I've been away for the last few days because it's just been a very abysmal end to the week and there hasn't been much to report besides that every day was a struggle.
The bladder infection seems to be coming on and off and so that situation is bothering me at times but it's not worrying me. Funnily enough what is stressing me out the most is this familiar feeling of giving up and restlessness. For some reason I've lost focus on what the actual objective of this whole new lifestyle change was and all of a sudden I'm finding white processed flour and fatty meats slipping into my diet. I'm being on harsh on myself obviously because it's not like I've let slip that badly but I think what upsets me most is that my mindset is not right.
Don't get me wrong - I still love the way I was and am living. I am very passionate about how my life is changing and my new embrace of natural eating but somehow the fire that was in my belly has turned onto a medium setting. I'm not expecting to be hardcore all the time but I'm starting to panic because it's usually times like this that I just give up and fall back into my old routine.
In a bid to remind myself of why I'm doing this, I picked up "The Omnivore's Dilemma" by Michael Pollan and began reading again. I've been reading this since I bought it but I decided to read some more to see if it would do much. Within a few minutes I was reminded about some of the reasons why I no longer eat fast food and why reading labels are so important. I then re-listened to Alicia Silverstone's talk about The Kind Diet on Youtube and now, at midnight, my heart feels a little less panicked.
It occurred to me that I had not yet bought a copy of The Kind Diet by Alicia Silverstone so I've ordered it alongside Peter Singer's Animal Liberation. Both books, I'm sure, will be detrimental to my ever evolving eating habits and I'm incredibly excited to receive them in the post this coming week. Perhaps they will keep me on the straight and narrow.
I haven't been eating too badly recently but my usual 50% fruit and vegetable intake seems to have gone down to a mere 40% and I've been reaching for the starches more often. The recent weather change has not helped and is possibly the cause of my body's calling for comfort food.

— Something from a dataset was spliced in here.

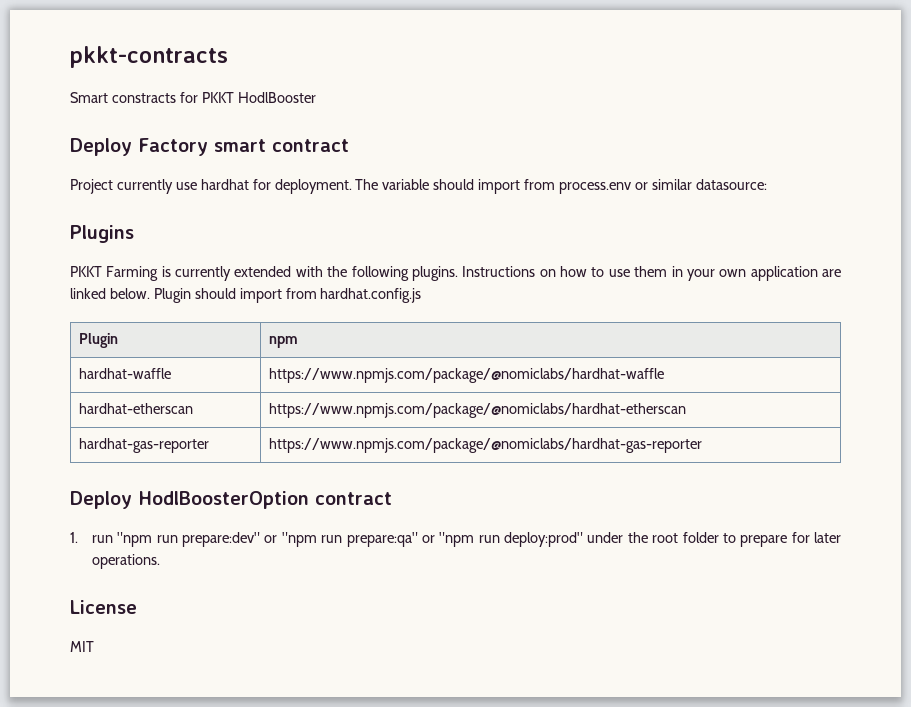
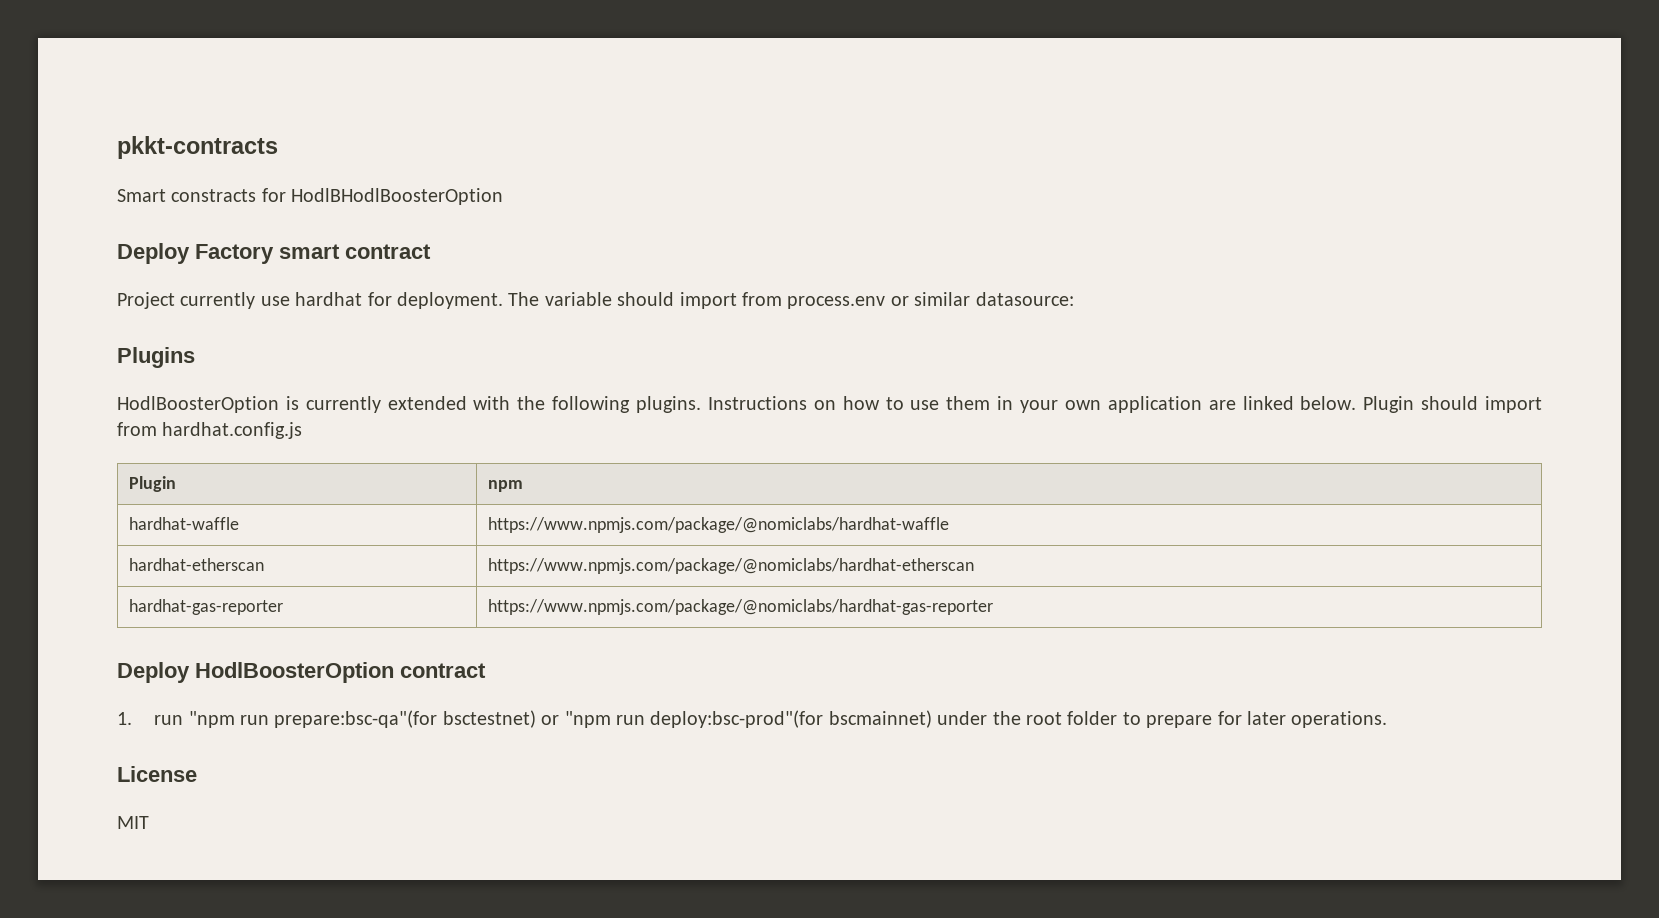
[201,92,316,103] PKKT HodlBooster -> [291,188,504,205] HodlBHodlBoosterOption
[70,266,159,281] PKKT Farming -> [117,396,279,413] HodlBoosterOption
[182,532,584,547] prepare:dev" or "npm run prepare:qa" or "npm run deploy:prod" -> [274,710,932,728] prepare:bsc-qa"(for bsctestnet) or "npm run deploy:bsc-prod"(for bscmainnet)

In a bid to regain my nutrient intake as well as satisfying my feeling for comfort, I will be making a lot more soups, warm and filling salads, porridge oats and vegetarian lasagne. I also have in mind to use my gigantic cauliflower that I picked up from the farmers market as a substitute for rice in a at-home, healthy 'Special Fried Rice'. Don't know how to do this? I shall post it up when I do it for you.
I went running again today so that's three days this week that I have exercised! I am very happy about that and I want to continue making three days the minimum amount of times I work out in a week. I'm enjoying running and very excited about progressing and running further. In three running 'sessions' I've noticed that my fitness levels are already changing and I can run for a little for longer and further now. I find it both shameful and hilarious that old men and women jog past me in the park and more often than not they will lap me over and over again. Perhaps I can lap a fat kid one day when I get old.
I almost know that I will not drop any weight this week. I'm very in-tune with my body and I can tell when I have lost weight or even inches. I think if there is change it's going to be minimal and I'm trying to work out why this is especially considering this week I did the most exercise. A lot of people talk about muscle being more dense than fat and hydration issues, body hording fat issues etc etc but the truth is, I have no answer and I'm sure there is more to it than one straight answer anyway. I take it that this will happen from time to time and I can't allow myself to think that a whole week was wasted (although that is how I feel). I need to remember that a week of healthy living was a reclaim to life and if no weight was lost then at least life was gained. Also another important note is that if you watch The Biggest Loser, quite often contestants find this happening in week 2 or 3 and they say this is normal because your body is still adjusting. OK, I've finally talked myself out of being too worried about it.
The 21 Day challenge is also not going particularly well. The first seven day has passed and out of the seven days I've only managed to wake up at 8am for three days. Granted I'm still waking up in the morning but it's usually between 9-10am. Again, I don't want to be too harsh on myself but I really need to pull the reigns in and start focussing.
I come away from this post concluding that the new week is officially upon me and now it's time to refocus and keep reclaiming life. It's time to re-educate and move on to bigger and slimmer things. I'm slightly nervous about my weigh in tomorrow but what will be, will be.
Tomorrow, I will make sure the week starts off with a bang.